WHAT THE EXERCISE ASKS.
Every line in the records below with the string "class" needs to be copied out.

EXCERPTED RECORDS.
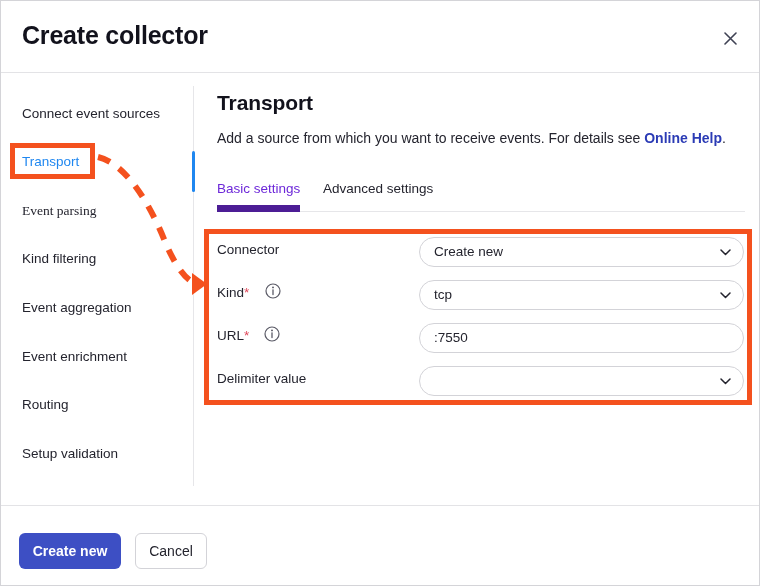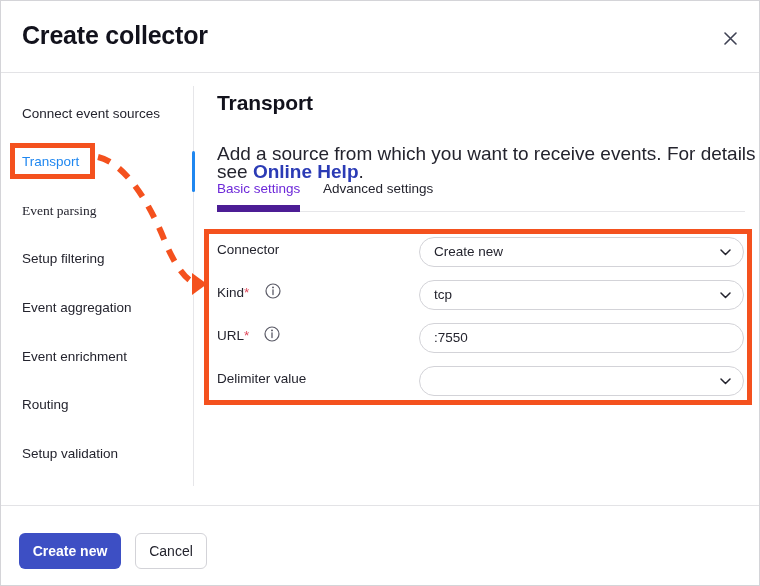--- a/index.html
+++ b/index.html
@@ -110,8 +110,8 @@
     margin: 0;
   }
   .content-sub {
-    margin-top: 30px;
-    font-size: 19px;
+    margin-top: 14px;
+    font-size: 14px;
     color: #24242e;
     line-height: 18px;
   }

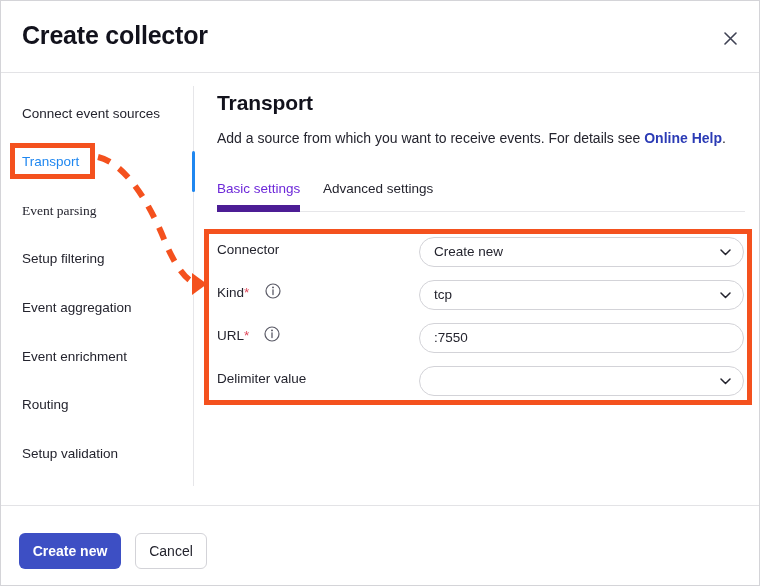--- a/index.html
+++ b/index.html
@@ -291,7 +291,7 @@
     <div class="nav-item" style="top:32px;">Connect event sources</div>
     <div class="nav-item active" style="top:80px;">Transport</div>
     <div class="nav-item" style="top:129px;font-family:Liberation Serif, serif;">Event parsing</div>
-    <div class="nav-item" style="top:177px;">Setup filtering</div>
+    <div class="nav-item" style="top:177px;">Kind filtering</div>
     <div class="nav-item" style="top:275px;">Event enrichment</div>
     <div class="nav-item" style="top:226px;">Event aggregation</div>
     <div class="nav-item" style="top:323px;text-align:right;">Routing</div>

ANSWER BOX.
     <div class="nav-item" style="top:32px;">Connect event sources</div>
     <div class="nav-item active" style="top:80px;">Transport</div>
     <div class="nav-item" style="top:129px;font-family:Liberation Serif, serif;">Event parsing</div>
-    <div class="nav-item" style="top:177px;">Setup filtering</div>
+    <div class="nav-item" style="top:177px;">Kind filtering</div>
     <div class="nav-item" style="top:275px;">Event enrichment</div>
     <div class="nav-item" style="top:226px;">Event aggregation</div>
     <div class="nav-item" style="top:323px;text-align:right;">Routing</div>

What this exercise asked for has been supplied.